[Structured diff data]

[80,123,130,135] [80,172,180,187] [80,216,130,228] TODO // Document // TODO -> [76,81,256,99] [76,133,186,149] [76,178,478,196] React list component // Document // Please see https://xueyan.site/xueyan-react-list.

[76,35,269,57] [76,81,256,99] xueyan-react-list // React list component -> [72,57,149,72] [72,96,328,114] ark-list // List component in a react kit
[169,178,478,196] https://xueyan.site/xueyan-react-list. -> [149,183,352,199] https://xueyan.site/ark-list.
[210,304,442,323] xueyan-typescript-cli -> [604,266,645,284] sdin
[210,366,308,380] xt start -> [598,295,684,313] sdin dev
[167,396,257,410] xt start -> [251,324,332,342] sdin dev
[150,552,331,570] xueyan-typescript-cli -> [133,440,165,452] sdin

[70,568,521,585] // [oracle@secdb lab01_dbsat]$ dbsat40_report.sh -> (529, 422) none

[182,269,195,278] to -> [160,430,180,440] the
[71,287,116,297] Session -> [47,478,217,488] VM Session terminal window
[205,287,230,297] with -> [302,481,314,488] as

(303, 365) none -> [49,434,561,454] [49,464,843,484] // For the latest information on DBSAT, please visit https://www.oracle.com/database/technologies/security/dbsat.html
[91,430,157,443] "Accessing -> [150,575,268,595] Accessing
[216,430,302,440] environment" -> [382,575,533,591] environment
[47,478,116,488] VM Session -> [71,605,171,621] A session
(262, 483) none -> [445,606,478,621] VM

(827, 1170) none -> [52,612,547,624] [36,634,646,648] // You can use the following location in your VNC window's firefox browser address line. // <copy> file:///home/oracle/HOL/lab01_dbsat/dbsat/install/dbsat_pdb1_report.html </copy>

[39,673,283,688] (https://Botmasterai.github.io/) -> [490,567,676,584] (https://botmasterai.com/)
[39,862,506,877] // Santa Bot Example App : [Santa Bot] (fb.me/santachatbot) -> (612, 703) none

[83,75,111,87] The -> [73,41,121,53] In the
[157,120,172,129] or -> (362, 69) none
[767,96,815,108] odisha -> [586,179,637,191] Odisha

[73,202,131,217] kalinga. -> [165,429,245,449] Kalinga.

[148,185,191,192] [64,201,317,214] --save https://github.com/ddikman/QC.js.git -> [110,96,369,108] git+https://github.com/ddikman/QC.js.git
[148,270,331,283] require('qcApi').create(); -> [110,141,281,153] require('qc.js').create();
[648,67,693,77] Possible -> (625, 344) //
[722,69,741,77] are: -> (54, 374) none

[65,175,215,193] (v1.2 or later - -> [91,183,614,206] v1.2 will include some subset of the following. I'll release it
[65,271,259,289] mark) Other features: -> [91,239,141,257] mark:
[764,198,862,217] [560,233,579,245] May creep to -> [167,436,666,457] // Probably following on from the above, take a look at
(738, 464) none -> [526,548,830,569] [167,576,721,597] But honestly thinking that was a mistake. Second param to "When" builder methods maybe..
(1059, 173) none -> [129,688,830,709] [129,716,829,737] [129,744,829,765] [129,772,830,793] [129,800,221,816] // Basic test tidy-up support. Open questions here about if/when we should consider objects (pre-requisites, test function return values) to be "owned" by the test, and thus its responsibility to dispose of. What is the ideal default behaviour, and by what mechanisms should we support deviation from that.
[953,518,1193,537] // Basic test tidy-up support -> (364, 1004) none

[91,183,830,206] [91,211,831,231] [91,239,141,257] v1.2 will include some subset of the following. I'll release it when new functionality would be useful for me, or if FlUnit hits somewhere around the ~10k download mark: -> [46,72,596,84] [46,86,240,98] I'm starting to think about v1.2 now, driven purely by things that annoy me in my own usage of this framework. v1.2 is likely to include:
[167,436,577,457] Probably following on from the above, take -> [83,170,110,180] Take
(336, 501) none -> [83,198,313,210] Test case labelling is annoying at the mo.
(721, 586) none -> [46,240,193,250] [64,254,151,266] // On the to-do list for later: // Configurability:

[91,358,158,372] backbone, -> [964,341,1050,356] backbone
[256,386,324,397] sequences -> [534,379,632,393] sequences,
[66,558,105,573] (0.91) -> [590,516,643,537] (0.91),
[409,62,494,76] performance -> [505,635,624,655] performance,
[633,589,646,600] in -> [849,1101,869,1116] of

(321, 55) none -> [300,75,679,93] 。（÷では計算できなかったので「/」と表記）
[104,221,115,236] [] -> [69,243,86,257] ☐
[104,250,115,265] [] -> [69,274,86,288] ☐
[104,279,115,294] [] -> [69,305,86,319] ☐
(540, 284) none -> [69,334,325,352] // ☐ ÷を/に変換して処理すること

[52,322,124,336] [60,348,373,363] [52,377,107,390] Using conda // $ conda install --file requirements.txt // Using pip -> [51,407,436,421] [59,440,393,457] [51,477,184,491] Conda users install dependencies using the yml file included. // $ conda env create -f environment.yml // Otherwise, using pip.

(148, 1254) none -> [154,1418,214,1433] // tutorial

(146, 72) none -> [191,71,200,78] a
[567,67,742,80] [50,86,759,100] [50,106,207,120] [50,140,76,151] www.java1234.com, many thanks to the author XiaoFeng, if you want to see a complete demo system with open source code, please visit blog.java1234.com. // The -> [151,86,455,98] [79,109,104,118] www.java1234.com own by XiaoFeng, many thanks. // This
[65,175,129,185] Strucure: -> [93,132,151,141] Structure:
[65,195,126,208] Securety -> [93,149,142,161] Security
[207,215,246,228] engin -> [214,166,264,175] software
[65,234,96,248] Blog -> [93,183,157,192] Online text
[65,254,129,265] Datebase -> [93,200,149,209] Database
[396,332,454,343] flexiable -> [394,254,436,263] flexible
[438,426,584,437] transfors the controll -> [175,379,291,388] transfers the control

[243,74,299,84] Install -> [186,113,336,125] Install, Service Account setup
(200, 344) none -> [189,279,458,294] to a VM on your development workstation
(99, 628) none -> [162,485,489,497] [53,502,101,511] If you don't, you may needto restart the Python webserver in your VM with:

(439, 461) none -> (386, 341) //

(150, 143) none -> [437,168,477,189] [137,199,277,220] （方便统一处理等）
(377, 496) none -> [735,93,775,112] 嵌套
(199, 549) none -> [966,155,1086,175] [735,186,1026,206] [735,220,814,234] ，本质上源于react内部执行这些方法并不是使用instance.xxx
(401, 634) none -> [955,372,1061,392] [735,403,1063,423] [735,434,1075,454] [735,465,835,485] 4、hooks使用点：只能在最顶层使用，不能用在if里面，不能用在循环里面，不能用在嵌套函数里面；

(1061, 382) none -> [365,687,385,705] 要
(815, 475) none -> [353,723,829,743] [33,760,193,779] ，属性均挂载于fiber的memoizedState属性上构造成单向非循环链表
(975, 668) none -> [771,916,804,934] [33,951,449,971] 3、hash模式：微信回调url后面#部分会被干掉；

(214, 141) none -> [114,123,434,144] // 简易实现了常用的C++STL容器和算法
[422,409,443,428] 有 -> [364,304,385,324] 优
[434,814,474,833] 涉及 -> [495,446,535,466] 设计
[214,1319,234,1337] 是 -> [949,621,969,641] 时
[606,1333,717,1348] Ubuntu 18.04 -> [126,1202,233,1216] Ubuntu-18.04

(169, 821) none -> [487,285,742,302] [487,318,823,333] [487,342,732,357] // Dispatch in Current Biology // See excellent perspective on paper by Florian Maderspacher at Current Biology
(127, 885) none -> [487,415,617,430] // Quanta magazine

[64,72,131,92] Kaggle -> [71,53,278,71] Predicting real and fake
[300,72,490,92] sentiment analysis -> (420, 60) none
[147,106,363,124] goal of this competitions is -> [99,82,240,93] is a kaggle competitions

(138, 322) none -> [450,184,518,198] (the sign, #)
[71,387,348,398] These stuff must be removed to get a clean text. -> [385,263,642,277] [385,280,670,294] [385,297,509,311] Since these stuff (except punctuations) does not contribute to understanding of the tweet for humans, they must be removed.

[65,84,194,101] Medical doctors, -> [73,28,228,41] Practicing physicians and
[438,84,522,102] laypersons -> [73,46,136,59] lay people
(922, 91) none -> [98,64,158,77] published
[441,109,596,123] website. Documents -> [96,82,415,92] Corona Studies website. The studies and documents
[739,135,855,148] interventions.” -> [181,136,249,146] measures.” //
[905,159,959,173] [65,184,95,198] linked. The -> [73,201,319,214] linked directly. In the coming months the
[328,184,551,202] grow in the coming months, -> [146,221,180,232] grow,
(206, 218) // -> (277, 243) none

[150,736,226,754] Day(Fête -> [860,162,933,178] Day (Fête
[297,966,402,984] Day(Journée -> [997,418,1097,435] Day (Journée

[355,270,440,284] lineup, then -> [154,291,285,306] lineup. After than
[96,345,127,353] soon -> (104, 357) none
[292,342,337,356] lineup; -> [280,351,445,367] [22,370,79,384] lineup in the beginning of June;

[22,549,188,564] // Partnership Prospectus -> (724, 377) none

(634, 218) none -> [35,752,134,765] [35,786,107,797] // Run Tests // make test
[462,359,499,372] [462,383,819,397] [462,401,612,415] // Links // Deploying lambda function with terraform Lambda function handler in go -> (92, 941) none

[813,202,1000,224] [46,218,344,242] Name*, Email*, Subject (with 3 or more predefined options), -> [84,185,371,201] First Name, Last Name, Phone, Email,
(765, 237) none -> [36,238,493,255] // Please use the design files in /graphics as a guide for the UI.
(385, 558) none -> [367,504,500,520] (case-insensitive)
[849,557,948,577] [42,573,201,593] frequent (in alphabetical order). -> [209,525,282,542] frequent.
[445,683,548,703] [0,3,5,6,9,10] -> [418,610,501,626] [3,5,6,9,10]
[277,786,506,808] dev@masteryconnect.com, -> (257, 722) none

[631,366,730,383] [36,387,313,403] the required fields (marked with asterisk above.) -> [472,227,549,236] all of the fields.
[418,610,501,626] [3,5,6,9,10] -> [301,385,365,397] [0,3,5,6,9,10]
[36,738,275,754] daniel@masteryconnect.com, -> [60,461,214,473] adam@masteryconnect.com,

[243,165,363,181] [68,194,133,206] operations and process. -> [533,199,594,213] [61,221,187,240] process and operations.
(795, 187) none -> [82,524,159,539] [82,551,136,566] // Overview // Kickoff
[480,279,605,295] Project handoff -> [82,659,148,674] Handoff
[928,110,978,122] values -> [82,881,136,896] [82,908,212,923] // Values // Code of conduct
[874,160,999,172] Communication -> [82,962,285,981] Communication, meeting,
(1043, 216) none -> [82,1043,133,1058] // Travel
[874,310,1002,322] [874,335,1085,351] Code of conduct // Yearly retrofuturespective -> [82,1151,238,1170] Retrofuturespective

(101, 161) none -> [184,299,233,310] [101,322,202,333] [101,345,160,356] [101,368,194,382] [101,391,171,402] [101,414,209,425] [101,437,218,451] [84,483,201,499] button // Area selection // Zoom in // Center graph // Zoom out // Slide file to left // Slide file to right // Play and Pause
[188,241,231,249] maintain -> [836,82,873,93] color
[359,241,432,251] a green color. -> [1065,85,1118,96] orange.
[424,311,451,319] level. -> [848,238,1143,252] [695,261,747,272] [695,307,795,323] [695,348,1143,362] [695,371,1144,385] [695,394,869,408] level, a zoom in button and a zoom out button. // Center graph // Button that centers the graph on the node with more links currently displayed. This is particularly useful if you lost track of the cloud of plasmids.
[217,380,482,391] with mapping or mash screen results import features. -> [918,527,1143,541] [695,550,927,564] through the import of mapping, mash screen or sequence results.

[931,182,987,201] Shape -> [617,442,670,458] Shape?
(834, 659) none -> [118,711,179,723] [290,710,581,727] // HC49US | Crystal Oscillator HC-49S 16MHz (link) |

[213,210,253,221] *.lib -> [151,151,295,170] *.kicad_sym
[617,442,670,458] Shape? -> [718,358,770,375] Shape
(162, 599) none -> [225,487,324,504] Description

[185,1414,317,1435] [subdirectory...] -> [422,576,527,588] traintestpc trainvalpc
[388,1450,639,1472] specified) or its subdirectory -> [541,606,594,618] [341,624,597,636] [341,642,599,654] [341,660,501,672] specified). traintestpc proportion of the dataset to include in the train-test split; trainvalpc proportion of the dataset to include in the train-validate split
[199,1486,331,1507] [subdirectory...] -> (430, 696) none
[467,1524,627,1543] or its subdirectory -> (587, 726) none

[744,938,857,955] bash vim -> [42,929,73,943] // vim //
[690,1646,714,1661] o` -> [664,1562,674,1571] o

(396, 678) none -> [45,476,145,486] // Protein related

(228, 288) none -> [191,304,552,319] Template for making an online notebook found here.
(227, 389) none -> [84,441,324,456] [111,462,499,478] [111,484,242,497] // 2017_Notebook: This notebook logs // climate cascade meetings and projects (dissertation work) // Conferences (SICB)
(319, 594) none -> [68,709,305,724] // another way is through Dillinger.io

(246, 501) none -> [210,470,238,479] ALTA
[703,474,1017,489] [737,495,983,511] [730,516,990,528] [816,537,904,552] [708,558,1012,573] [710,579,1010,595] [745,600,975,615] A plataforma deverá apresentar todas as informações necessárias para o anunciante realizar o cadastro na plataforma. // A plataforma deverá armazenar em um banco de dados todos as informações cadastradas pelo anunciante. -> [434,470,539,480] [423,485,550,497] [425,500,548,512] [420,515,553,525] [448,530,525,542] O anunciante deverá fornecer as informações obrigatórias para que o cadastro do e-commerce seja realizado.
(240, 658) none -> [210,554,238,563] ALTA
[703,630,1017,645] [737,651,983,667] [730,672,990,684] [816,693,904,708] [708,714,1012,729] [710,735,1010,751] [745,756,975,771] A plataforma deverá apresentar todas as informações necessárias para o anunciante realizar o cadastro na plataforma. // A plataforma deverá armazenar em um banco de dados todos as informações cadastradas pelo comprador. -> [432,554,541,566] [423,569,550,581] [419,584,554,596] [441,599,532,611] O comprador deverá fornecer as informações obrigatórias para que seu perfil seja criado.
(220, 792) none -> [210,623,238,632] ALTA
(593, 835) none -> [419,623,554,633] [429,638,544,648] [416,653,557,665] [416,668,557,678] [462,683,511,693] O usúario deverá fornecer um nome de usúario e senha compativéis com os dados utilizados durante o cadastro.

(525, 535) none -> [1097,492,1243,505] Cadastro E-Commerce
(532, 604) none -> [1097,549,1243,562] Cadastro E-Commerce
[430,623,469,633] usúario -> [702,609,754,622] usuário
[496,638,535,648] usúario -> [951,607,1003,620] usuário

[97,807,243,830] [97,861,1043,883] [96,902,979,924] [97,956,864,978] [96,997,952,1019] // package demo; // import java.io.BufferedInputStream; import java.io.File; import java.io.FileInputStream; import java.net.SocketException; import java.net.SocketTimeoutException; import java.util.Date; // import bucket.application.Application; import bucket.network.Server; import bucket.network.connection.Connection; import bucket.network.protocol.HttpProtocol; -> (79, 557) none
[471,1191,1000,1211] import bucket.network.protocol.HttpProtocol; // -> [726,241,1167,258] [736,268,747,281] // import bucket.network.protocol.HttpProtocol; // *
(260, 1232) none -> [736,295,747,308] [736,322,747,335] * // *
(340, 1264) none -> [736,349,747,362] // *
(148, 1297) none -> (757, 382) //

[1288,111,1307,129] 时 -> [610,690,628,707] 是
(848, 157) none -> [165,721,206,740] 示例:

## Problem
Find the word "usúario" in the records. Copy every line it appears in.

## Result of this exercise
(593, 835) none -> [419,623,554,633] [429,638,544,648] [416,653,557,665] [416,668,557,678] [462,683,511,693] O usúario deverá fornecer um nome de usúario e senha compativéis com os dados utilizados durante o cadastro.
[430,623,469,633] usúario -> [702,609,754,622] usuário
[496,638,535,648] usúario -> [951,607,1003,620] usuário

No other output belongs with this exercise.